Son enfance, ses études poussives, sa vie de night-clubbeuse, ses premiers pas d'avocate, tout est raconté dans La politique malgré elle, un nouveau livre sur la jeunesse cachée de Marine Le Pen dont "Les Inrocks" (lien abonnés) publie cette semaine les bonnes feuilles.


Dans le livre de David Doucet et Mathieu Dejean, journalistes aux "Inrocks", on en apprend plus sur ce qui a forgé le caractère de la responsable frontiste, son père absent, les querelles de famille, la dureté de la politique. Mais on sait également davantage sur une partie méconnue de la vie de Marine Le Pen. Alors que sur M6 il y a quelques mois elle semblait outrée par la question de Karine Le Marchand sur son passé de fêtarde, le livre apporte son lot d'anecdotes sur ses virées nocturnes aux Bains Douches avec la jeunesse dorée de l'époque. Certains passages sous-entendent même une certaine légèreté avec les hommes à cette époque :

"Quand nous sortions ensemble, des petites stars de la radio ou de la télé essayaient de lui payer du champagne. Des mecs lui caressaient les cuisses devant tout le monde, mais elle n'était pas gênée. Elle était dans l'ultra consommation". 

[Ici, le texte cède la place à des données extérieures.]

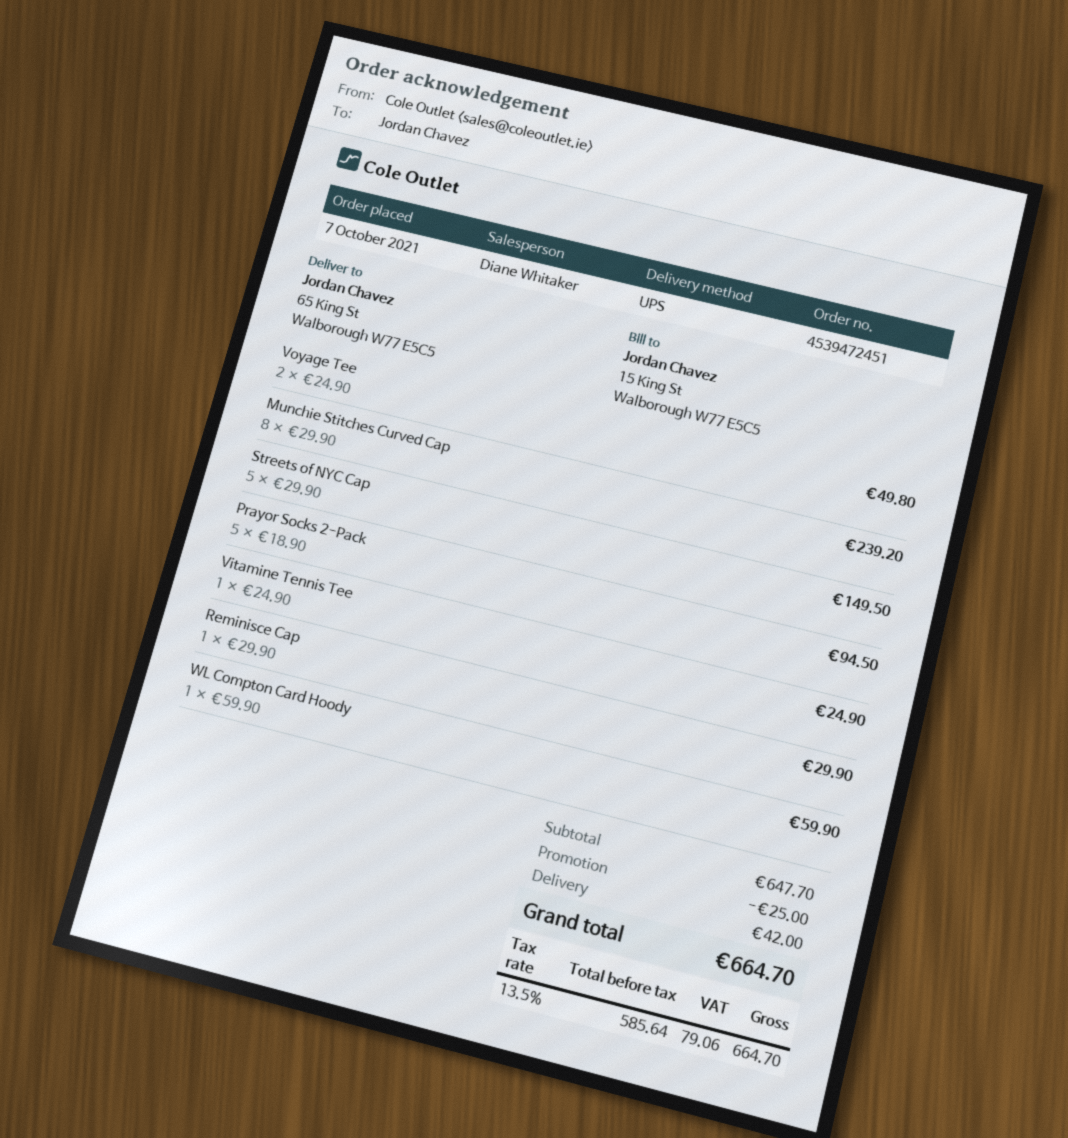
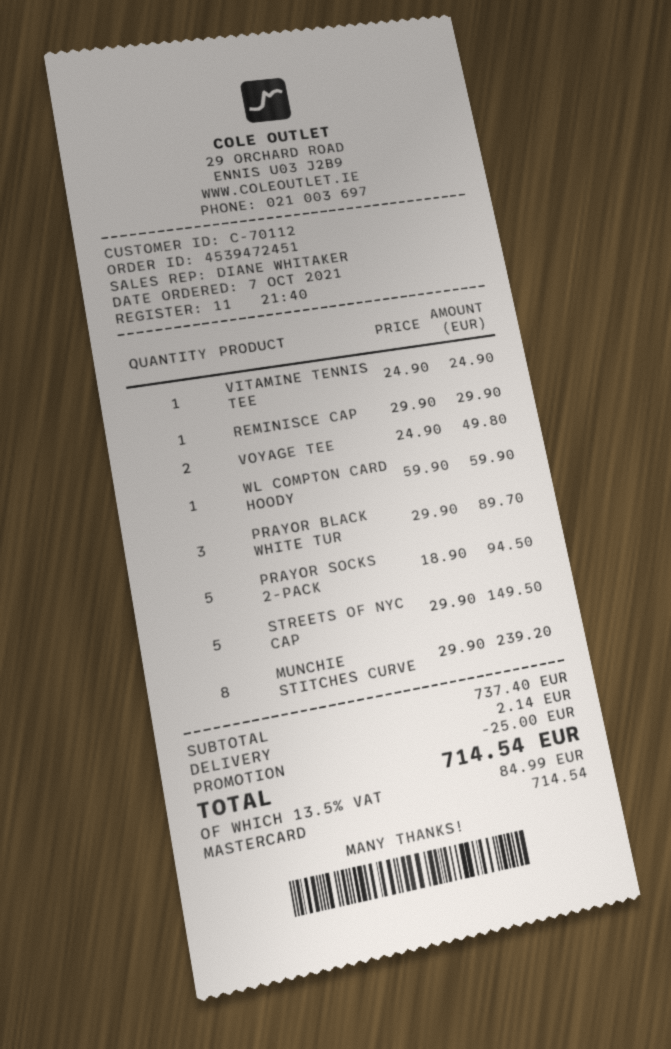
PRAYOR BLACK WHITE TUR: none -> 3 x 29.90 = 89.70
subtotal: 647.70 -> 737.40
shipping: 42.00 -> 2.14
tax: 13.5% = 79.06 -> 13.5% = 84.99
total: 664.70 -> 714.54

Ces confidences sont celles de Marie d'Herbais qui a connu très jeune la future chef du FN.

"Elle danse le rock (...) et descend d'une traite des coupes de champagne pendant que ses amies sirotent leurs cocktails. (...) Hubert Boukobza, 'petit juif pied-noir de Tunis' (...) lui paie des verres, la charrie sur ce père qu'elle défend trop. Avant que le soleil de se lève, il l'emmène au Keur Samba, le meilleur night-club afro de Paris (...) Marine Le Pen ne se fait prier pour aller zouker. Ca se voyait qu'elle aimait faire la fêtes sur des rythmes érogènes, rigole Boukobza. La musique black ne la gênait pas, elle était cool et marrante. On a dansé jusqu'au petit matin ensemble."

Le livre revient aussi sur sa petite enfance, sur son parrain Henri Botey qui se révèle être le "premier proxénète de France" et sur l'attentat qui dévaste l'appartement familial le 2 novembre 1976. La vie au manoir de Montretout où Marine Le Pen grandit entourée d'une gouvernante et d'un couple d'employés de maison mauriciens ou le divorce de ses parents avec sa mère qui va jusqu'à poser en soubrette dans Playboy sont autant d'épisodes racontés avec force détails.

Le livre explique que Marine Le Pen n'était absolument pas destinée à la politique et qu'elle s'y est intéressée très tard. Des trois sœurs, c'était l'aînée, Marie-Caroline, qui aurait dû hériter du FN. Mais son départ avec Bruno Mégret a laissé un trou. Et Marine Le Pen a fini par remplir ce vide. Mais ses études peu brillantes, son goût pour la fête – le récit de ses danses endiablées et sa volonté de devenir avocate ne l'avaient pas prédestinées à se lancer dans le grand bain.